Chen, the main character is a coming to terms with the fact that his life has not turned out the way he hoped. He shows a consistent moral mettle that is impossible not to respect. His partner, Yu, is a man who was given very few choices in life but his dedication to both his job, doing the right thing and his wife are heart melting. It was these men and their character that carried the day for me. I’m glad to have read the book.

Though not relevant to the review, I’m also going to admit to a long standing mistake on my part. I’ve always thought the name of this book was Death of a Red Heron and that this is perhaps where the literary device took it’s name. I even continued to read the title as I expected it to be, rather than as printed, long after buying the book. So, when I opened it to the first page and finally really read it and discovered it reads Death of a Red Heroine I had a good long laugh at myself. Feel free to laugh at me too.

The Three-Body Problem

Book Review of The Three-Body Problem, by Liu Cixin

The Three-Body ProblemI borrowed a copy of Liu Cixin‘s The Three-Body Problem from my hubs.

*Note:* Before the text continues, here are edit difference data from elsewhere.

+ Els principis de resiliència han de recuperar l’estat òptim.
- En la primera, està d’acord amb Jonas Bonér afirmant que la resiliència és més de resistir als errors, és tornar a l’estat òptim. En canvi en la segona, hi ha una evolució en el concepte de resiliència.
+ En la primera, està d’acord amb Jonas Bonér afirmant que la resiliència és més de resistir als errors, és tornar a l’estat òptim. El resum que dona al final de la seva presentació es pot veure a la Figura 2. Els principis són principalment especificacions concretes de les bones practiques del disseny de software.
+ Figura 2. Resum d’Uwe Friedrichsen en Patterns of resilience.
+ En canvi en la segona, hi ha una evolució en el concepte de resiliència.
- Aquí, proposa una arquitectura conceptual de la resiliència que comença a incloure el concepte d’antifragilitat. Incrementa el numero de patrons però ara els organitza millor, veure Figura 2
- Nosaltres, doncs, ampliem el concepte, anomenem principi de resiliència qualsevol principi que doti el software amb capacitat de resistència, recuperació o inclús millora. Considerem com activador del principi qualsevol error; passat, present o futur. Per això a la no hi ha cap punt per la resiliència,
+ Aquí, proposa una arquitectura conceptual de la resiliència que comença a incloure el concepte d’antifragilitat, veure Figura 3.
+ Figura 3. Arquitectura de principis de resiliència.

Description from Goodreads:
Set against the backdrop of China’s Cultural Revolution, a secret military project sends signals into space to establish contact with aliens. An alien civilization on the brink of destruction captures the signal and plans to invade Earth. Meanwhile, on Earth, different camps start forming, planning to either welcome the superior beings and help them take over a world seen as corrupt, or to fight against the invasion. The result is a science fiction masterpiece of enormous scope and vision.

Review:
This is actually my husband’s book. He received it as a gift from a friend who happens to be from China, with the explanation that ‘it is very popular at home.’ I have read a few of Liu Cixin’s short stories (They show up on the Amazon free list occasionally.) so I knew it would be interesting.

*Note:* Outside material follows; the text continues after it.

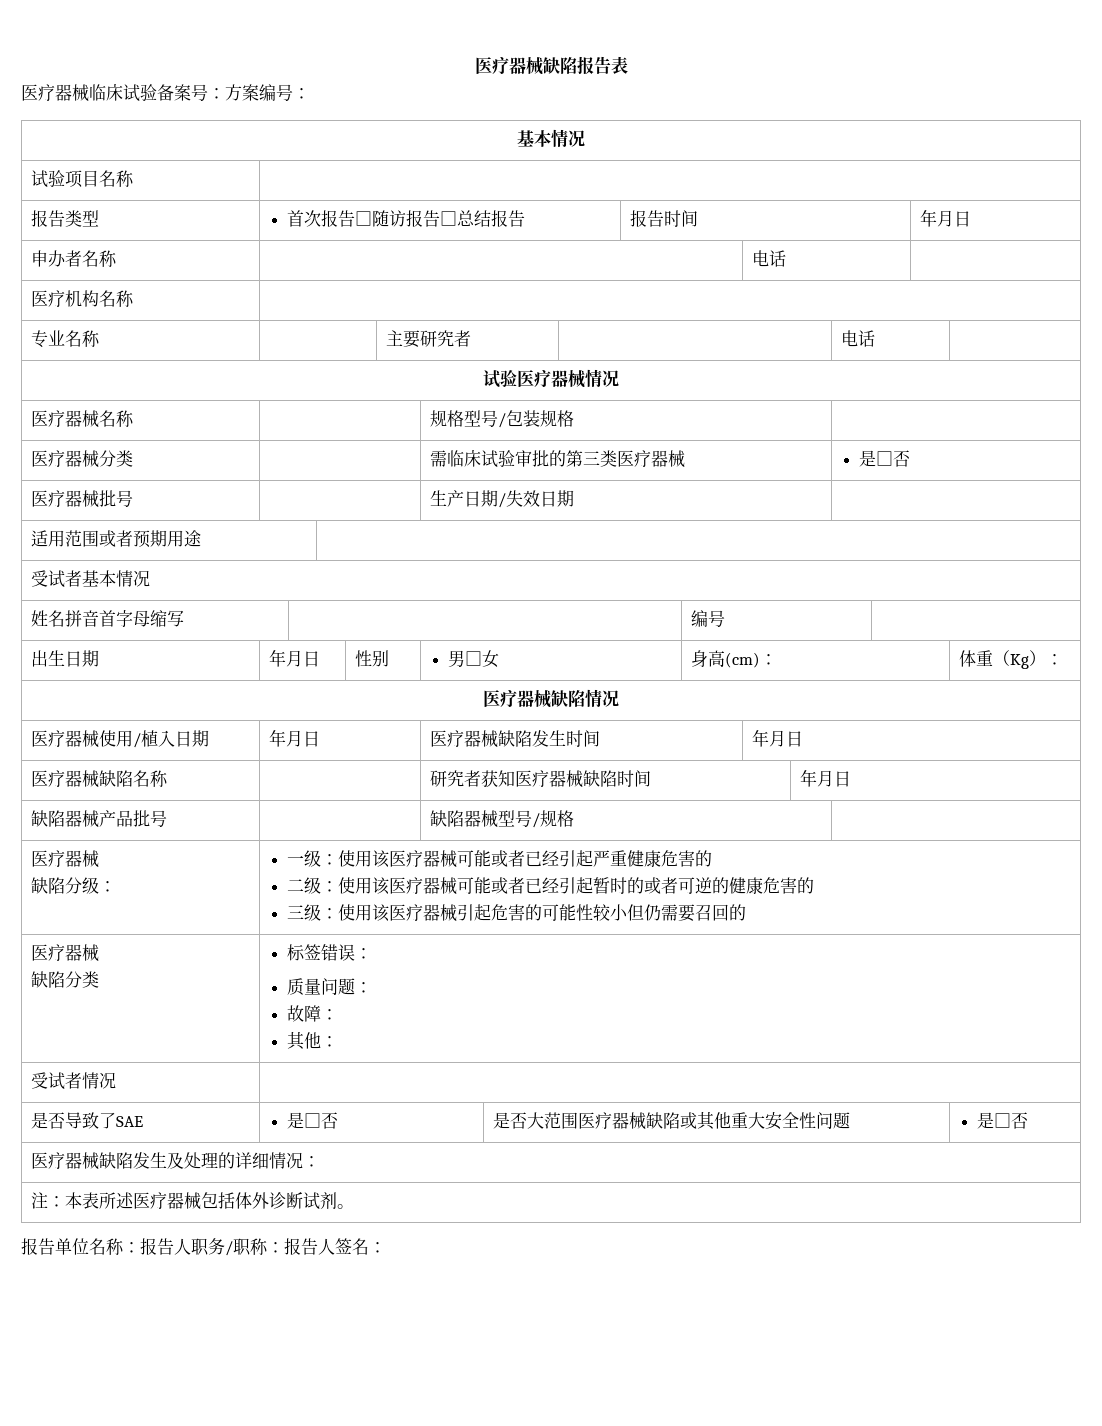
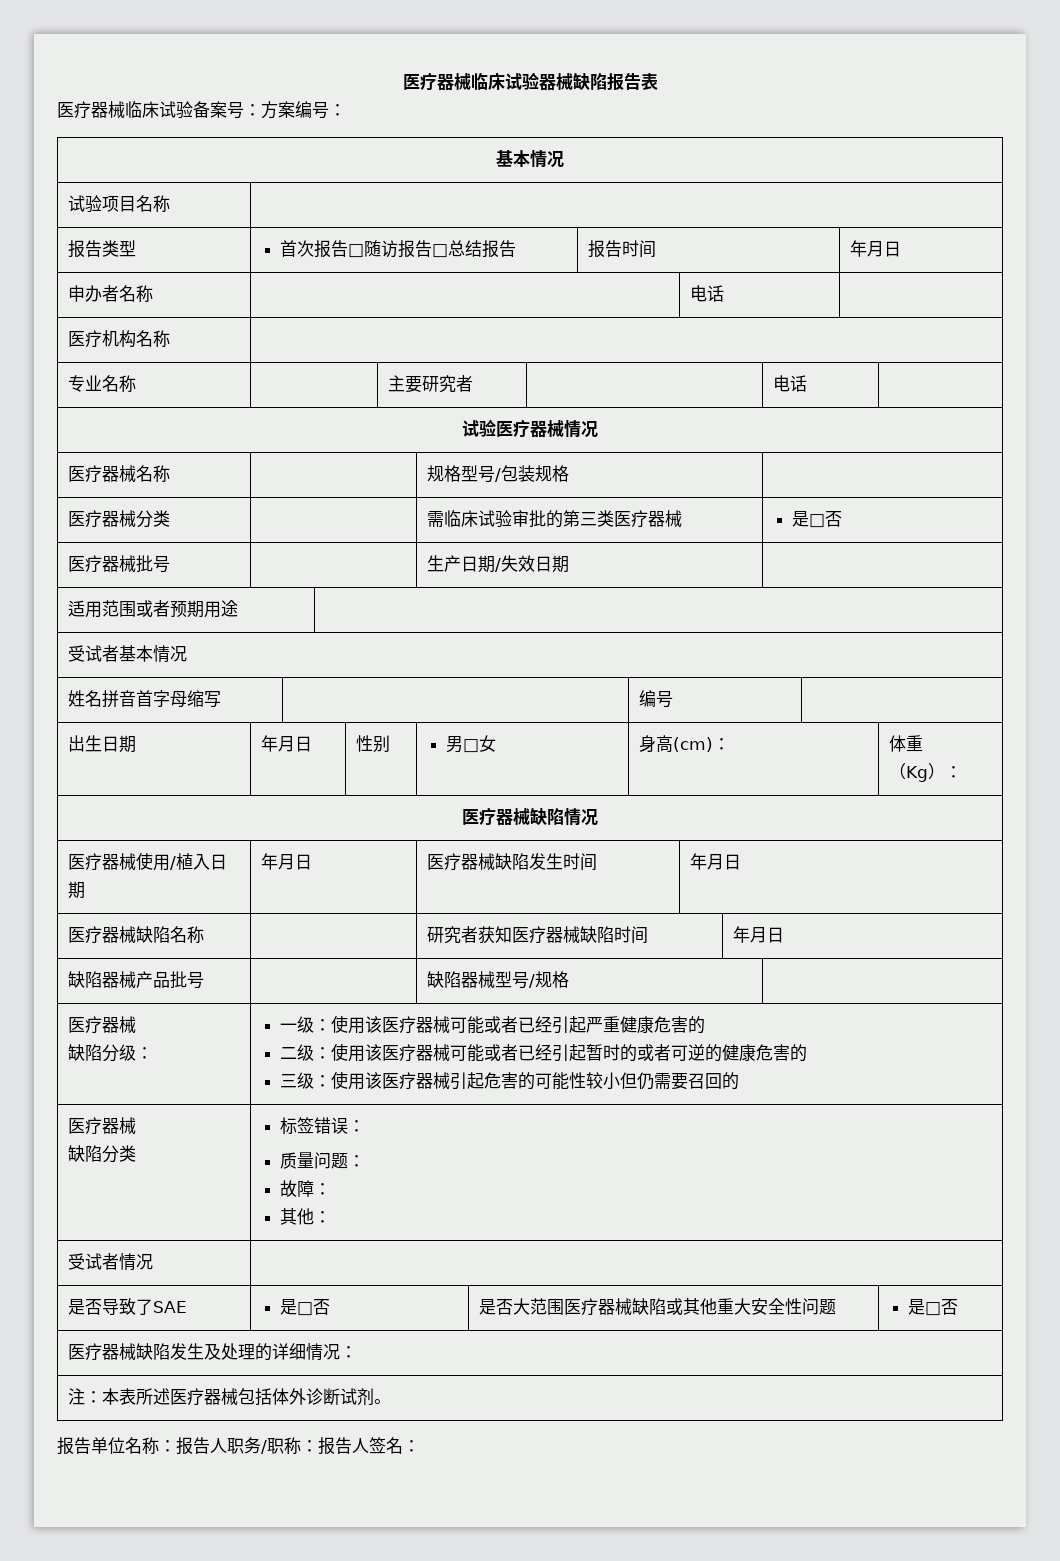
- 医疗器械缺陷报告表
+ 医疗器械临床试验器械缺陷报告表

Honestly, I can see why it is a bestseller in China. I can. But equally as honestly, this book didn’t do it for me. I often find Chinese to English translation read very dryly and this is no exception. (I’m pretty sure this is a cultural characteristic of Chinese writing.) But the book is also very slow to get going.

The first half feels very random and though the end does tie it all together, I still spent 200 pages wondering what was going on. None of this is helped by the fact that it is very science heavy. Everything is explained well, but I didn’t particularly enjoy sciences lessons.

Then, in the last half, when things do finally pick up I found myself irked about something else entirely. It’s hard to address without a spoiler of some sort, but the POV shifts somewhere new and that POV feels far too human. We’re told repeatedly that we don’t know what they’re like, but everything about them presents as human when it really shouldn’t have.

All of the characters are also very thin. However, there are some interesting ones. Da Shi is one of the best anti-heroes I’ve come across in a while and I appreciated Ye Weing’s flat affect.

I’ve heard that the 2nd and 3rd books are better than this one and if I happen across them I’d read them. But I’m not rushing out to buy them. This was just an OK read for me.